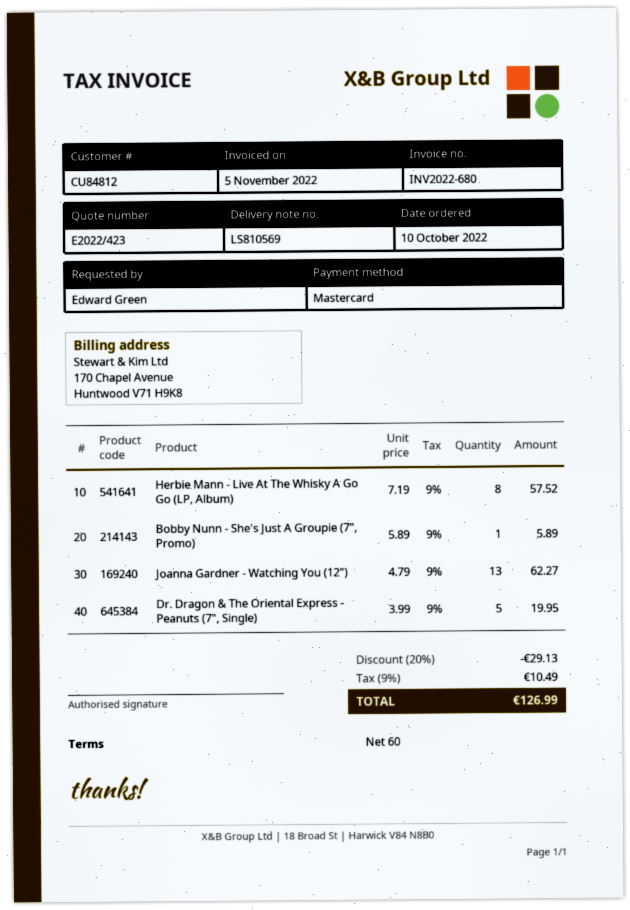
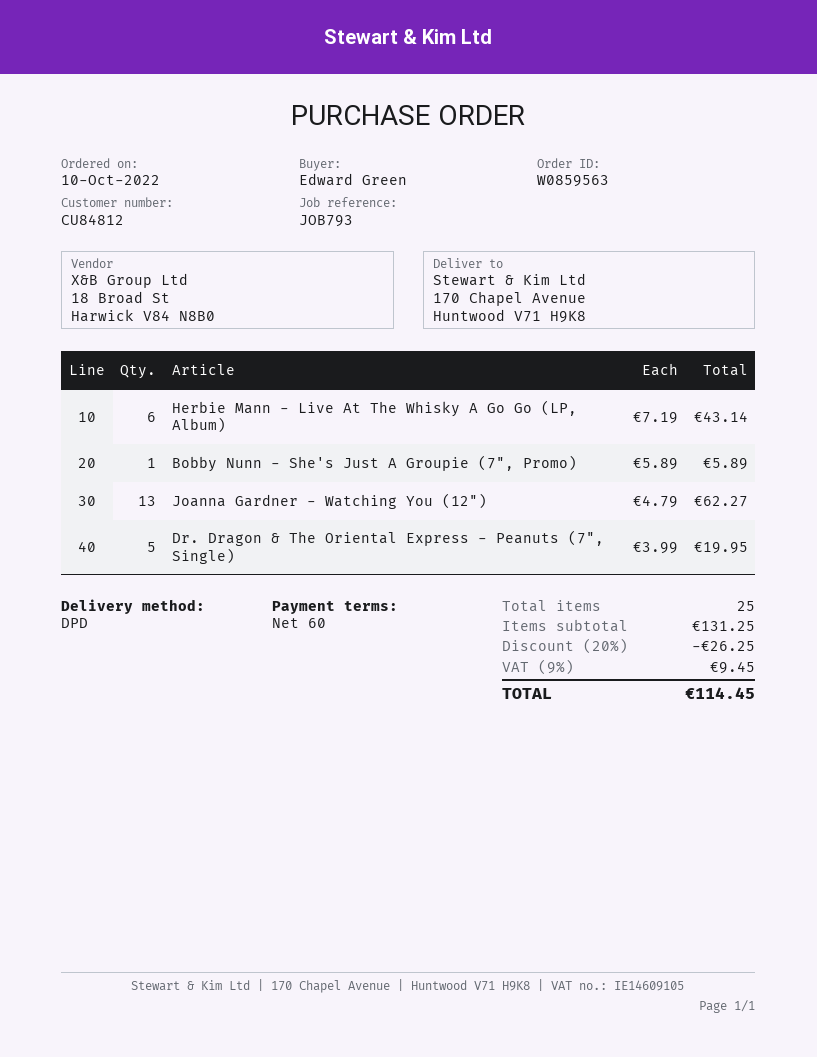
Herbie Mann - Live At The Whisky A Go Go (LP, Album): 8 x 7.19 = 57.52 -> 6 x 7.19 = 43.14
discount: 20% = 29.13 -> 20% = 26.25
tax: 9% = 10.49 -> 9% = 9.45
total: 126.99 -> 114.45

☆ ☆ ☆ ☆ ☆

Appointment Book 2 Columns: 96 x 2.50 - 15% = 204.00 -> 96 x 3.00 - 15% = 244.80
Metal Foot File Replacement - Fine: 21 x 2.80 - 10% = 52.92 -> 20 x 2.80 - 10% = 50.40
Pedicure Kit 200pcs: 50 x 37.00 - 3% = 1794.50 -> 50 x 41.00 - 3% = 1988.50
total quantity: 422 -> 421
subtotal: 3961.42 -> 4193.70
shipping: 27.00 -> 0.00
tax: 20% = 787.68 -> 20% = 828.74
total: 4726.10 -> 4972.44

☆ ☆ ☆ ☆ ☆

◆ **WORK REQUEST**:
Wherever the line holding "Herbie Mann - Live" falls in the entries above, copy exactly from it through the line holding "total: 126.99 -> 114.45", inclusive, and add nothing.

◆ **ANSWER SPACE**:
Herbie Mann - Live At The Whisky A Go Go (LP, Album): 8 x 7.19 = 57.52 -> 6 x 7.19 = 43.14
discount: 20% = 29.13 -> 20% = 26.25
tax: 9% = 10.49 -> 9% = 9.45
total: 126.99 -> 114.45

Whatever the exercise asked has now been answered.